Useful Python Libraries for Data Science Beyond Pandas and NumPy

Python is a versatile language that has become one of the fastest‑growing programming languages worldwide, widely used by developers and data‑science practitioners. Its rich ecosystem of third‑party libraries makes it suitable for both beginners and advanced users.

Wget

Wget is a free utility for non‑interactive downloading of files over HTTP, HTTPS, and FTP. It works in the background without requiring a login, making it handy for bulk downloading of websites or images.

Installation

$ pip install wget

Example

import wget
url = 'http://www.futurecrew.com/skaven/song_files/mp3/razorback.mp3'
filename = wget.download(url)
print(filename)  # 'razorback.mp3'

Pendulum

Pendulum simplifies date‑time manipulation in Python, offering an easy‑to‑use alternative to the native datetime classes.

Installation

$ pip install pendulum

Example

import pendulum

dt_toronto = pendulum.datetime(2012, 1, 1, tz='America/Toronto')
dt_vancouver = pendulum.datetime(2012, 1, 1, tz='America/Vancouver')
print(dt_vancouver.diff(dt_toronto).in_hours())  # 3

imbalanced-learn

When class distributions are uneven, most classifiers suffer.

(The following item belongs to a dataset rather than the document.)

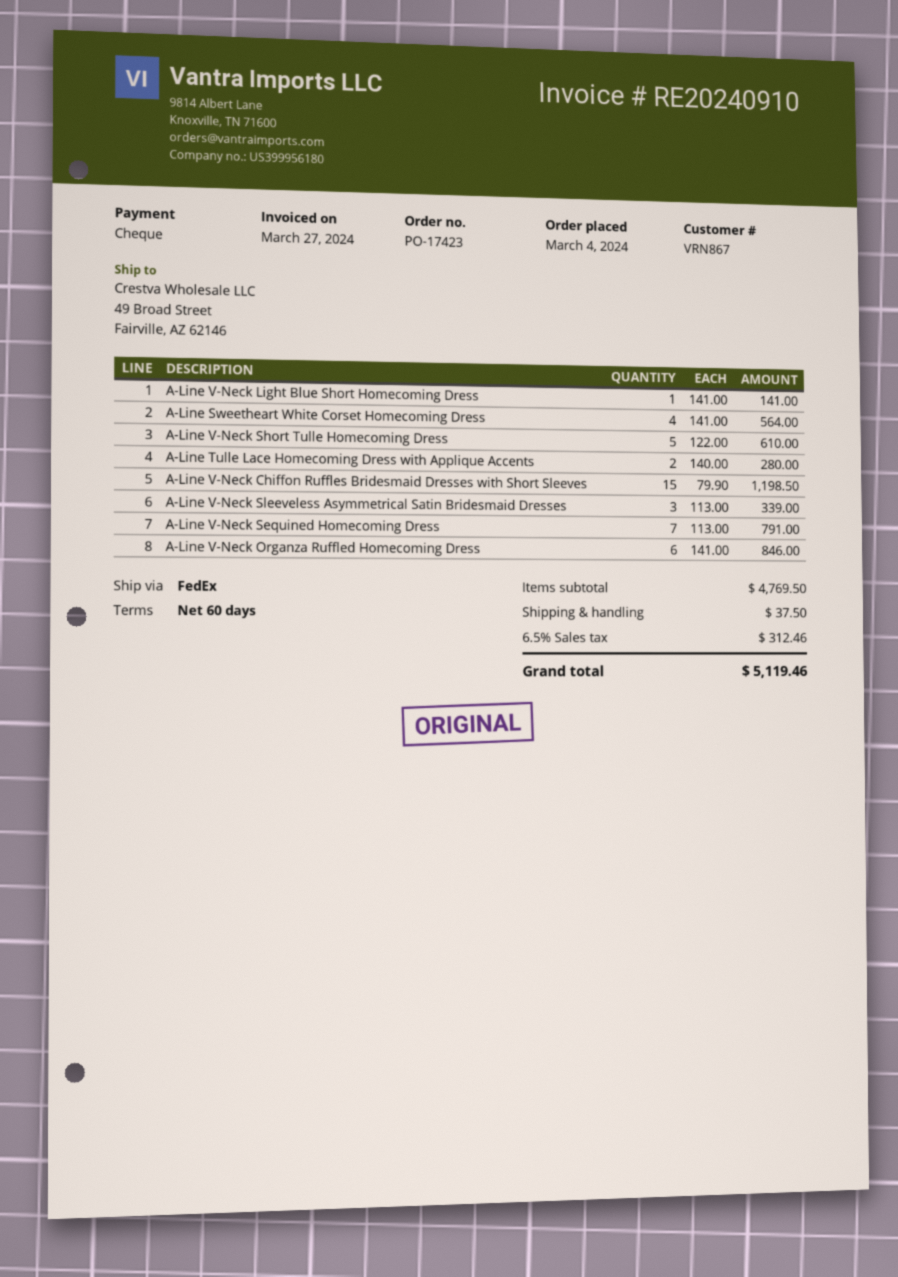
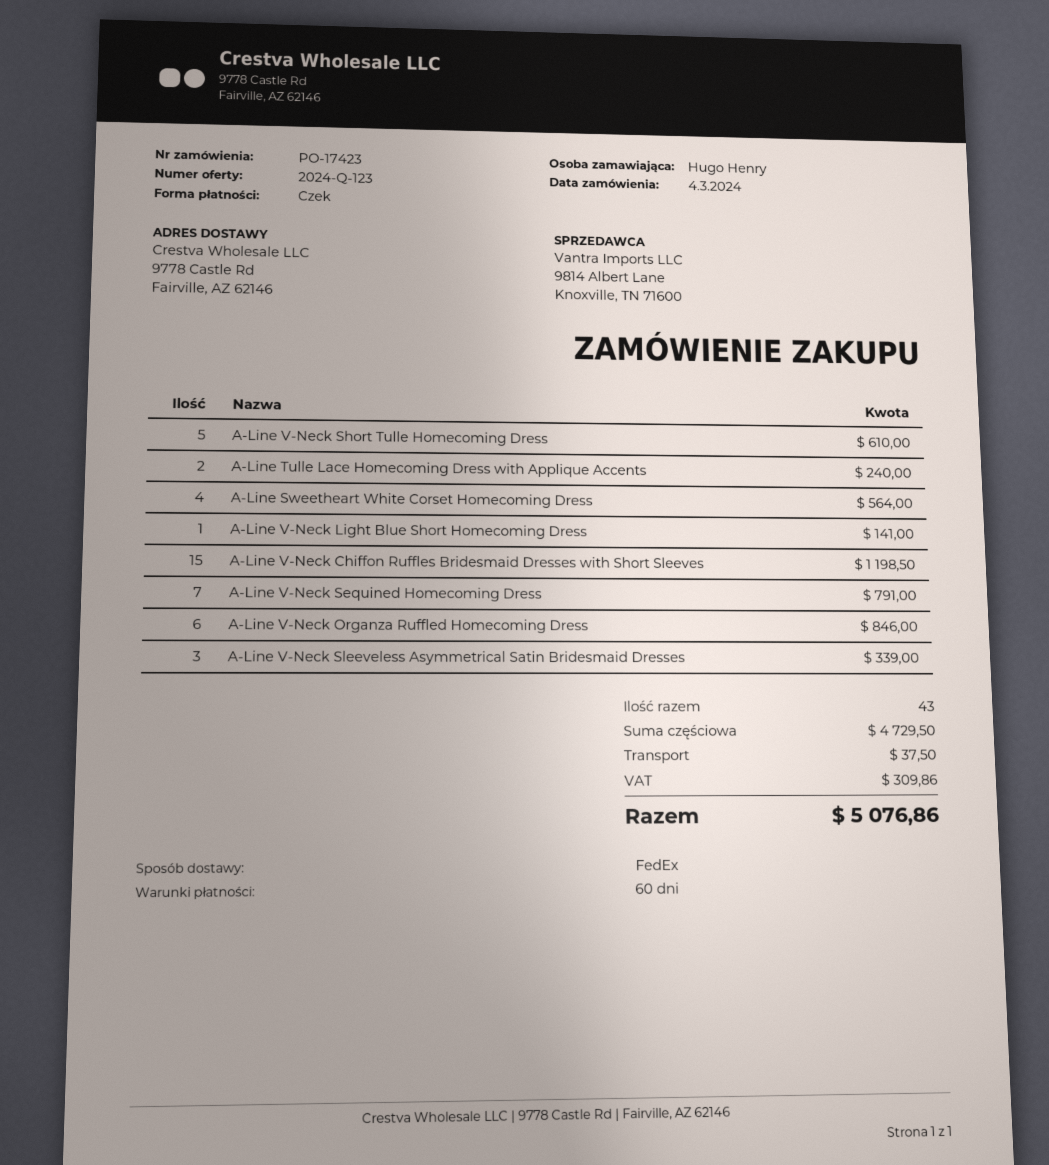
ship to: 49 Broad Street, Fairville, AZ 62146 -> 9778 Castle Rd, Fairville, AZ 62146
A-Line Tulle Lace Homecoming Dress with Applique Accents: 2 for 280.00 -> 2 for 240.00
subtotal: 4769.50 -> 4729.50
tax: 312.46 -> 309.86
total: 5119.46 -> 5076.86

The imbalanced‑learn library, compatible with scikit‑learn, provides resampling techniques to address this issue.

Installation

pip install -U imbalanced-learn
# or
conda install -c conda-forge imbalanced-learn

Example

Refer to the official documentation for usage examples.

FlashText

FlashText offers fast keyword extraction and replacement, running in constant time regardless of the number of search terms, making it ideal for large‑scale NLP preprocessing.

Installation

$ pip install flashtext

Example – Extract Keywords

from flashtext import KeywordProcessor
keyword_processor = KeywordProcessor()
keyword_processor.add_keyword('Big Apple', 'New York')
keyword_processor.add_keyword('Bay Area')
keywords_found = keyword_processor.extract_keywords('I love Big Apple and Bay Area.')
print(keywords_found)  # ['New York', 'Bay Area']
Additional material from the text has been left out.